Revision tracking records
═══

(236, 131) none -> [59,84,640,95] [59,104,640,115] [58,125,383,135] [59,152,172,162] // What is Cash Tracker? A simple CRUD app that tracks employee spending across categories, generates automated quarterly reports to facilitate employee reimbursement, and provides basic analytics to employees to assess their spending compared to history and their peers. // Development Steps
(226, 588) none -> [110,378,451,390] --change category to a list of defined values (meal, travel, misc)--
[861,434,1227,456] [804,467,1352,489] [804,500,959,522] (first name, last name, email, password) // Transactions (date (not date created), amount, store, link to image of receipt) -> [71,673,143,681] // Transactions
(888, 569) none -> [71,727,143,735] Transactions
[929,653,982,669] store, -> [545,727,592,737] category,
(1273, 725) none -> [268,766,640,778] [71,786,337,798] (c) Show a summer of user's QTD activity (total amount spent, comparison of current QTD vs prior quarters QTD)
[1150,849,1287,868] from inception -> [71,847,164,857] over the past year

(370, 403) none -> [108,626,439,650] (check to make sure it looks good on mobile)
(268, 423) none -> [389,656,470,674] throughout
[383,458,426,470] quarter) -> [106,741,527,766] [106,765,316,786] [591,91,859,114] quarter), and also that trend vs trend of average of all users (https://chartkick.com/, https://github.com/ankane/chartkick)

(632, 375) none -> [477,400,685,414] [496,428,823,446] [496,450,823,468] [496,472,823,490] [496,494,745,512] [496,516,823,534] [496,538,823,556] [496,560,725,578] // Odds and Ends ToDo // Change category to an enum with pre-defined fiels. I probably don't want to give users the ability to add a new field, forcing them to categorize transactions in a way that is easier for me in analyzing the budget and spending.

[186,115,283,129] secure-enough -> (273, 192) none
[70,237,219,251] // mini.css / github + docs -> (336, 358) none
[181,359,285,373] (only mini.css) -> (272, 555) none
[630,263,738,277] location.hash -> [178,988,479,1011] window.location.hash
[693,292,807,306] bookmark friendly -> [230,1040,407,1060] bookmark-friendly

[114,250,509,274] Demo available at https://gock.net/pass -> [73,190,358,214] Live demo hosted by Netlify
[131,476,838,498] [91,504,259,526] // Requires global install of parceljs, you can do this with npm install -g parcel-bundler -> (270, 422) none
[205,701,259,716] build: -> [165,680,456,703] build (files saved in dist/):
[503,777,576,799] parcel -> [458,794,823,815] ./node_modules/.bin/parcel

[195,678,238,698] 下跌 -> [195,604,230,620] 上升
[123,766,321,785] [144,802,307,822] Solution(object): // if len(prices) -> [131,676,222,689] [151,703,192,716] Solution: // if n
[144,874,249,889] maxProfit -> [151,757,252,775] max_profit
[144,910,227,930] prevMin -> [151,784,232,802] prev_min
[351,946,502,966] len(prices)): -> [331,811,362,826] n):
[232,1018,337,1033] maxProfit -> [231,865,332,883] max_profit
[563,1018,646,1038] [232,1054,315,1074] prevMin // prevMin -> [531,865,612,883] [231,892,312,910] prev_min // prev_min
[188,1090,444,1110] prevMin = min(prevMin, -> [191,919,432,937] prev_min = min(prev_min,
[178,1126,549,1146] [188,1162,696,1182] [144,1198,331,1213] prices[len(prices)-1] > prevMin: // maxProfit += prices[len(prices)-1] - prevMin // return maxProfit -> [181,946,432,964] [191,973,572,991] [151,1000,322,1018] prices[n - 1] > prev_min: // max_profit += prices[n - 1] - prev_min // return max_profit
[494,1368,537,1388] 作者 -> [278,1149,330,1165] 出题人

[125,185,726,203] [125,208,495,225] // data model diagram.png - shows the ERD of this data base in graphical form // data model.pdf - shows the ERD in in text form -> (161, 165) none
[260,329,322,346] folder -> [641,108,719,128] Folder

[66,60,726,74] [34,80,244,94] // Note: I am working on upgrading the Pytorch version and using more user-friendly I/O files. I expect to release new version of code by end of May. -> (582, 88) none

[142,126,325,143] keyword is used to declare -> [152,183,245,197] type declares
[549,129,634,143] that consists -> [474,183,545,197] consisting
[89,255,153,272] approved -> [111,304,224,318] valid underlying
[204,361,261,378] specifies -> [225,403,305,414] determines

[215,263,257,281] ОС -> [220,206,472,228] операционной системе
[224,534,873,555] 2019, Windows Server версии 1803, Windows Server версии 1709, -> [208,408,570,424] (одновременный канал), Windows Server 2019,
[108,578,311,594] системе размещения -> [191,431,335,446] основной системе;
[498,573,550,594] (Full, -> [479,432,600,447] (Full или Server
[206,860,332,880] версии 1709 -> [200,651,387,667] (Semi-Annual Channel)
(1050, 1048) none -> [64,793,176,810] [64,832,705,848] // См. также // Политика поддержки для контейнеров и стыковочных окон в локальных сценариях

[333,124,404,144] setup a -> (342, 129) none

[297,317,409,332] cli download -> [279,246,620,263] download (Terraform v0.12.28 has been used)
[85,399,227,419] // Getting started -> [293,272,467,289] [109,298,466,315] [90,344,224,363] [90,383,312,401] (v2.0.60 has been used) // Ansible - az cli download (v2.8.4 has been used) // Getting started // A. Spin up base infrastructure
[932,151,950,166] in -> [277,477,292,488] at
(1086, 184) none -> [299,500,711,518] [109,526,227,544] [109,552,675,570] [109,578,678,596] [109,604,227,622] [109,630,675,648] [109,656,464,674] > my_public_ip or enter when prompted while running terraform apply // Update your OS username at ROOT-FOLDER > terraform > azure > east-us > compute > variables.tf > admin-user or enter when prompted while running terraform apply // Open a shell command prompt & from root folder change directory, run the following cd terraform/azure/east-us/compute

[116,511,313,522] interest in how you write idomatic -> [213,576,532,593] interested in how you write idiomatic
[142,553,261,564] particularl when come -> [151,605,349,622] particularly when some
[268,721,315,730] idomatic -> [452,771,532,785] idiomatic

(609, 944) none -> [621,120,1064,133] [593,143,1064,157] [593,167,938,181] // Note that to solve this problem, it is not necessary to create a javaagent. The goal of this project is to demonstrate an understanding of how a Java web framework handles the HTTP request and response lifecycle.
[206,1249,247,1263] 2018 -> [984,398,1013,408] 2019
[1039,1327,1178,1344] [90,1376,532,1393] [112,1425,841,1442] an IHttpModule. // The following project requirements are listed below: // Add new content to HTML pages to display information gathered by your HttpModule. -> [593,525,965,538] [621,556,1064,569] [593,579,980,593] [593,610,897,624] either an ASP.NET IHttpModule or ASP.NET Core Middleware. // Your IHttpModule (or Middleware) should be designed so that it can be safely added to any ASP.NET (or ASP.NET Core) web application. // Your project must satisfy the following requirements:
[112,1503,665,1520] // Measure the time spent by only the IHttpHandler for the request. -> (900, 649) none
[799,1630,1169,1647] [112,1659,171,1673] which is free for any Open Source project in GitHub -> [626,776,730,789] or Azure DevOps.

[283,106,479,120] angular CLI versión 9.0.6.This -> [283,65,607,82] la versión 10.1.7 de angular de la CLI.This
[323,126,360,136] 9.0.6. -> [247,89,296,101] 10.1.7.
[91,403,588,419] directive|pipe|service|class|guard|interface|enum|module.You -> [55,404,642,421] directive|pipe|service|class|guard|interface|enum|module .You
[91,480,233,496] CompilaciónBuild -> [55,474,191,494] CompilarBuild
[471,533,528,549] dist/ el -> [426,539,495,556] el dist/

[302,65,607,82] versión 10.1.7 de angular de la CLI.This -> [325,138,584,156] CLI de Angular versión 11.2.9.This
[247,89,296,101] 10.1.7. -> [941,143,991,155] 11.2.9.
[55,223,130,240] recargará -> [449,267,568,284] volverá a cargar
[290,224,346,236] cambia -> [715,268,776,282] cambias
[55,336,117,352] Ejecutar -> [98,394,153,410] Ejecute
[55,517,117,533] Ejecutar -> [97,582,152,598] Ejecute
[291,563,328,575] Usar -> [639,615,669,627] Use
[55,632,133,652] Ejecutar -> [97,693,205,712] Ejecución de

═══

__PROBLEM STATEMENT__.
Gather every line from the entries above where the word "idomatic" appears, and copy them.

__RESPONSE TO THE EXERCISE__.
[116,511,313,522] interest in how you write idomatic -> [213,576,532,593] interested in how you write idiomatic
[268,721,315,730] idomatic -> [452,771,532,785] idiomatic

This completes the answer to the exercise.